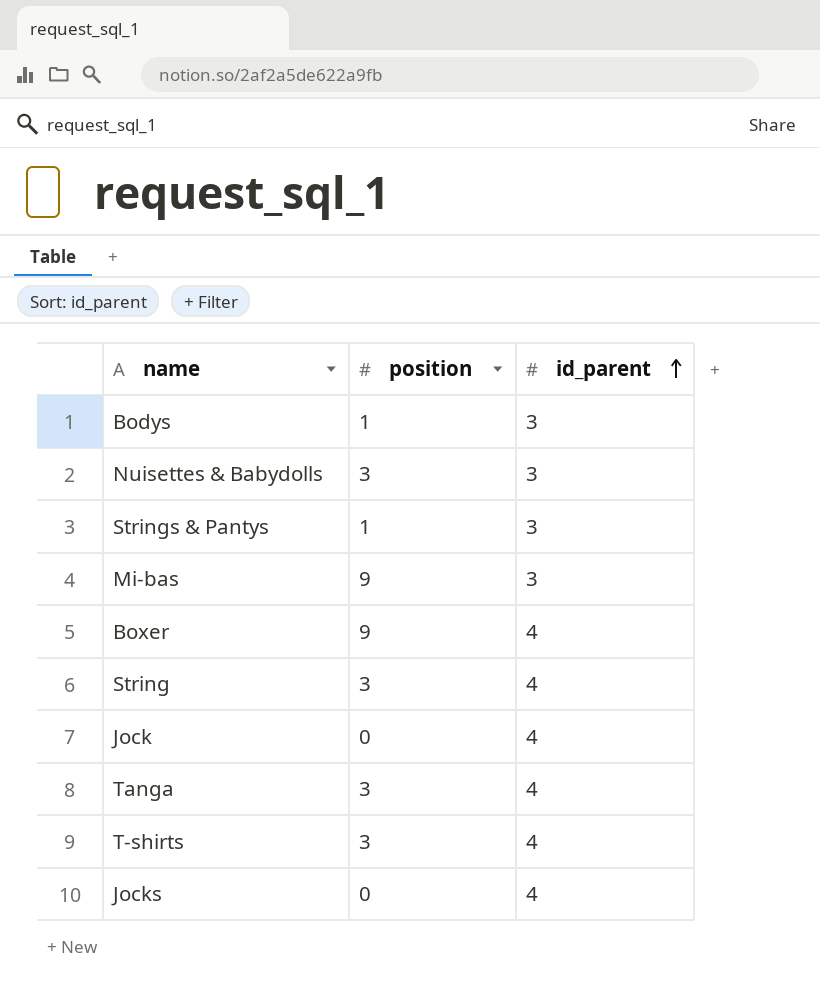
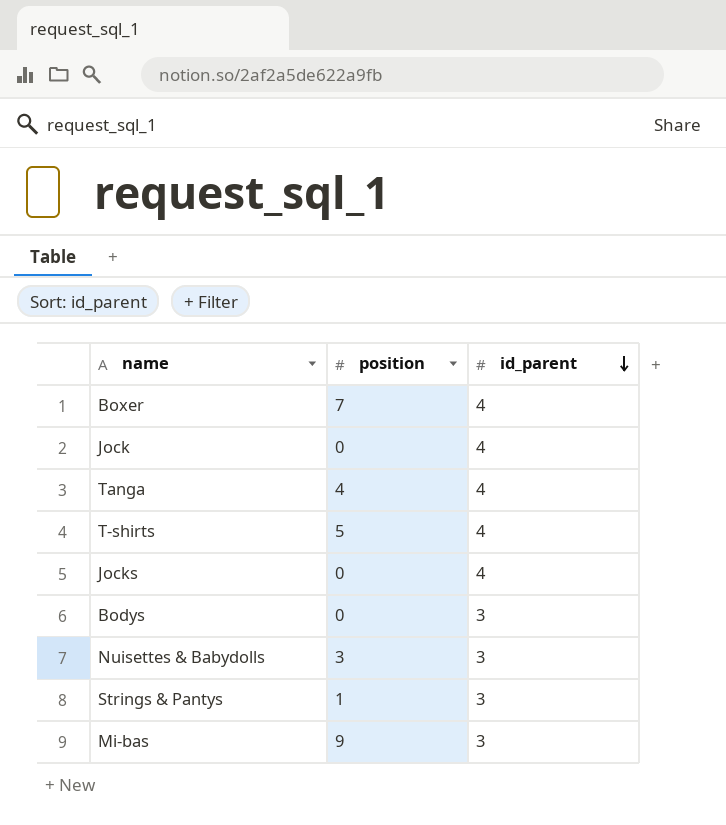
row order: id_parent ascending -> id_parent descending
row String: 3 | 4 -> none
Boxer | position: 9 -> 7
Tanga | position: 3 -> 4
T-shirts | position: 3 -> 5
Bodys | position: 1 -> 0

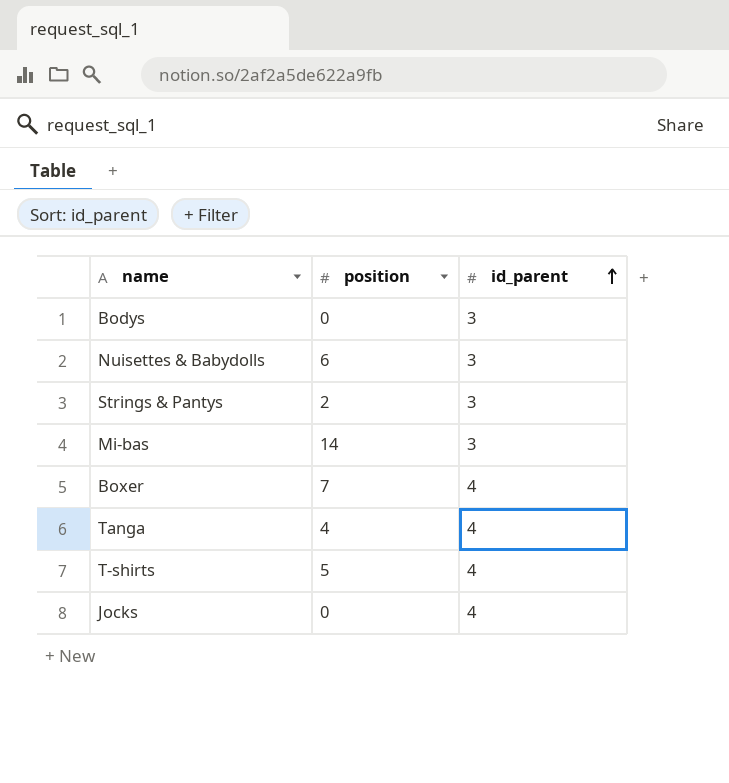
row order: id_parent descending -> id_parent ascending
row Jock: 0 | 4 -> none
Nuisettes & Babydolls | position: 3 -> 6
Strings & Pantys | position: 1 -> 2
Mi-bas | position: 9 -> 14

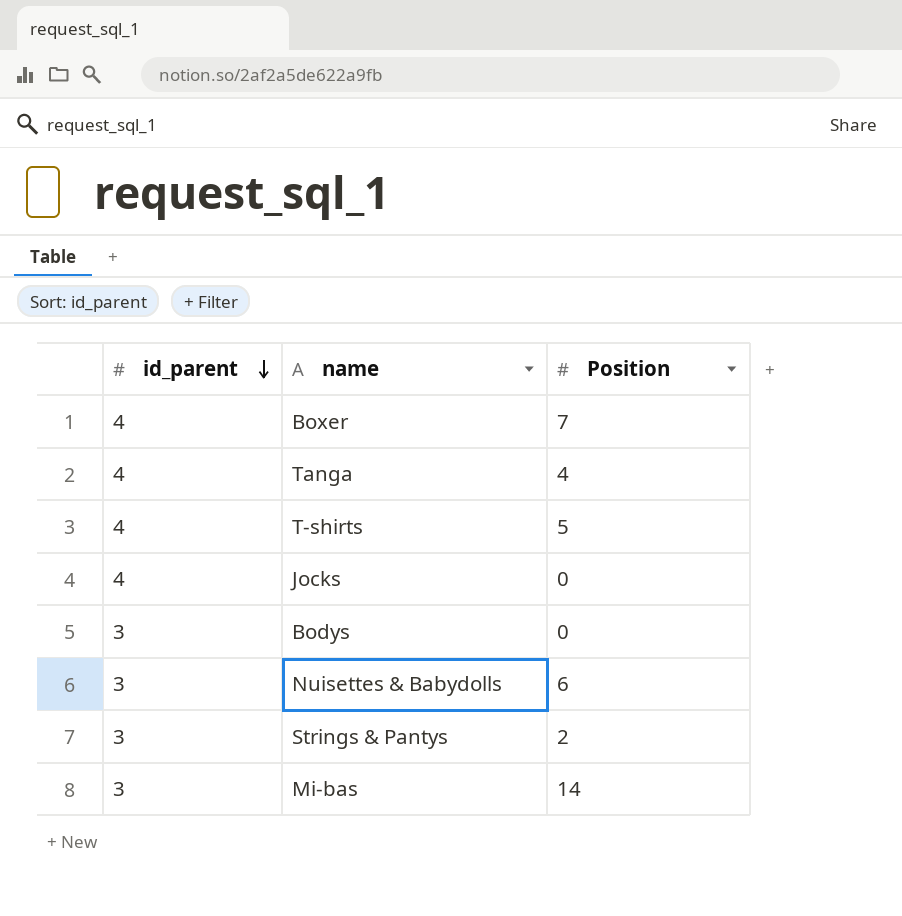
row order: id_parent ascending -> id_parent descending
column id_parent | position: 3 -> 1
column name: position -> Position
----------
> WORK REQUEST: Give back the records above exactly, with no pictures.

> TASK OUTPUT:
row order: id_parent ascending -> id_parent descending
row String: 3 | 4 -> none
Boxer | position: 9 -> 7
Tanga | position: 3 -> 4
T-shirts | position: 3 -> 5
Bodys | position: 1 -> 0

row order: id_parent descending -> id_parent ascending
row Jock: 0 | 4 -> none
Nuisettes & Babydolls | position: 3 -> 6
Strings & Pantys | position: 1 -> 2
Mi-bas | position: 9 -> 14

row order: id_parent ascending -> id_parent descending
column id_parent | position: 3 -> 1
column name: position -> Position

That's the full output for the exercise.